- EXERCISE REQUIREMENTS -
What is needed is an exact transcription of every entry below, with the pictures left out.

= Beginning of Section =

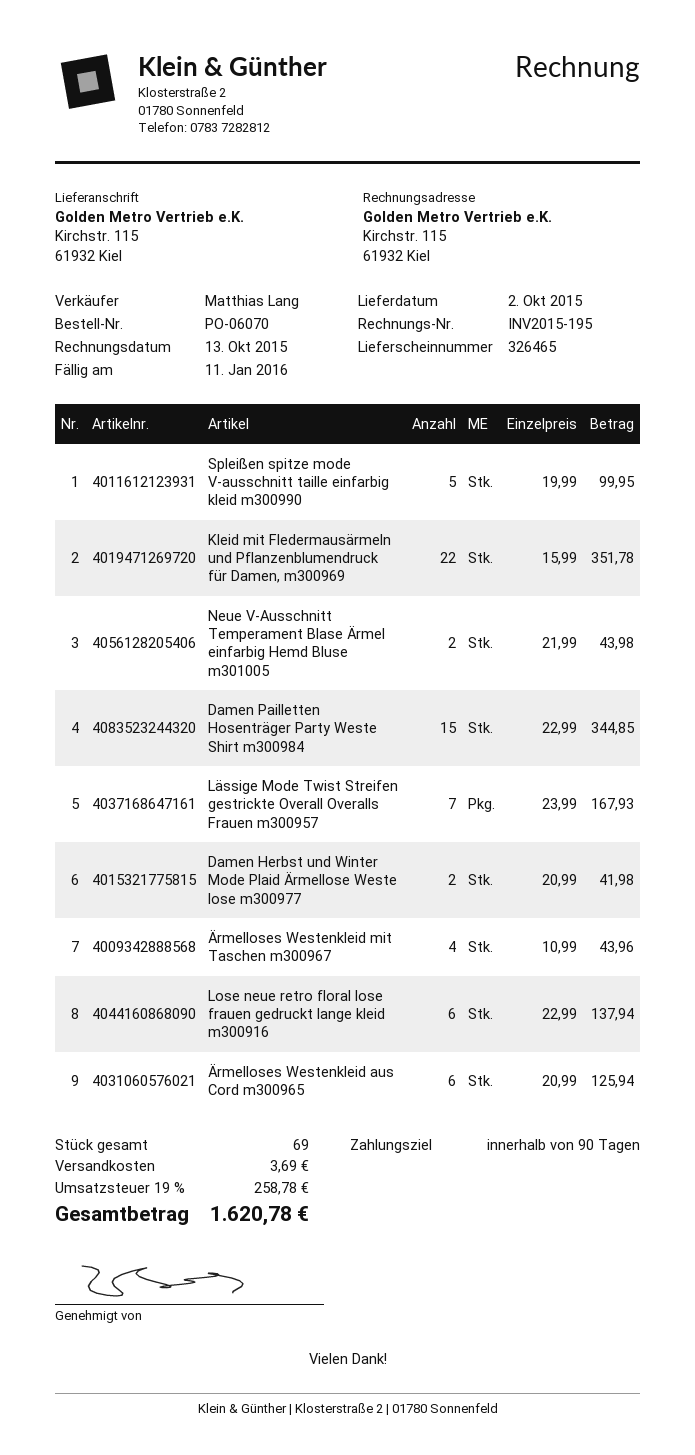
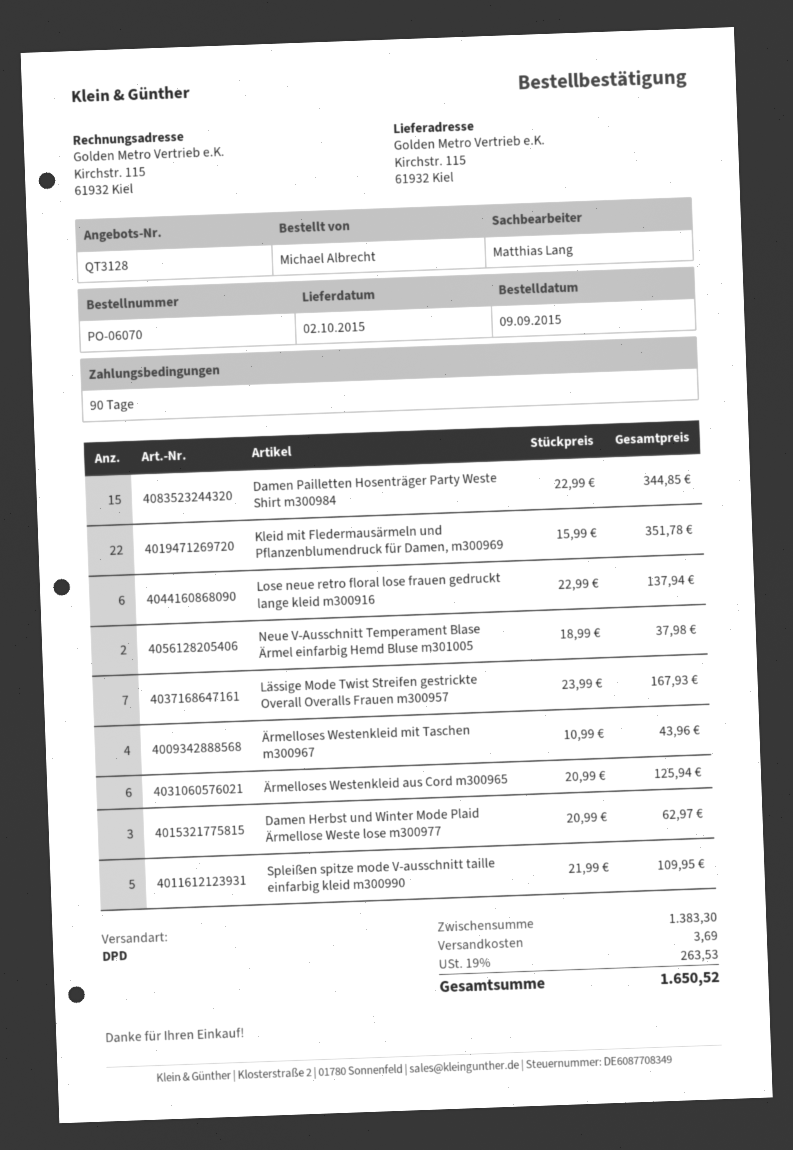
Spleißen spitze mode V-ausschnitt taille einfarbig kleid m300990: 5 x 19.99 = 99.95 -> 5 x 21.99 = 109.95
Neue V-Ausschnitt Temperament Blase Ärmel einfarbig Hemd Bluse m301005: 2 x 21.99 = 43.98 -> 2 x 18.99 = 37.98
Damen Herbst und Winter Mode Plaid Ärmellose Weste lose m300977: 2 x 20.99 = 41.98 -> 3 x 20.99 = 62.97
tax: 19% = 258.78 -> 19% = 263.53
total: 1620.78 -> 1650.52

= End of Section =

- RESULT BELOW -
Spleißen spitze mode V-ausschnitt taille einfarbig kleid m300990: 5 x 19.99 = 99.95 -> 5 x 21.99 = 109.95
Neue V-Ausschnitt Temperament Blase Ärmel einfarbig Hemd Bluse m301005: 2 x 21.99 = 43.98 -> 2 x 18.99 = 37.98
Damen Herbst und Winter Mode Plaid Ärmellose Weste lose m300977: 2 x 20.99 = 41.98 -> 3 x 20.99 = 62.97
tax: 19% = 258.78 -> 19% = 263.53
total: 1620.78 -> 1650.52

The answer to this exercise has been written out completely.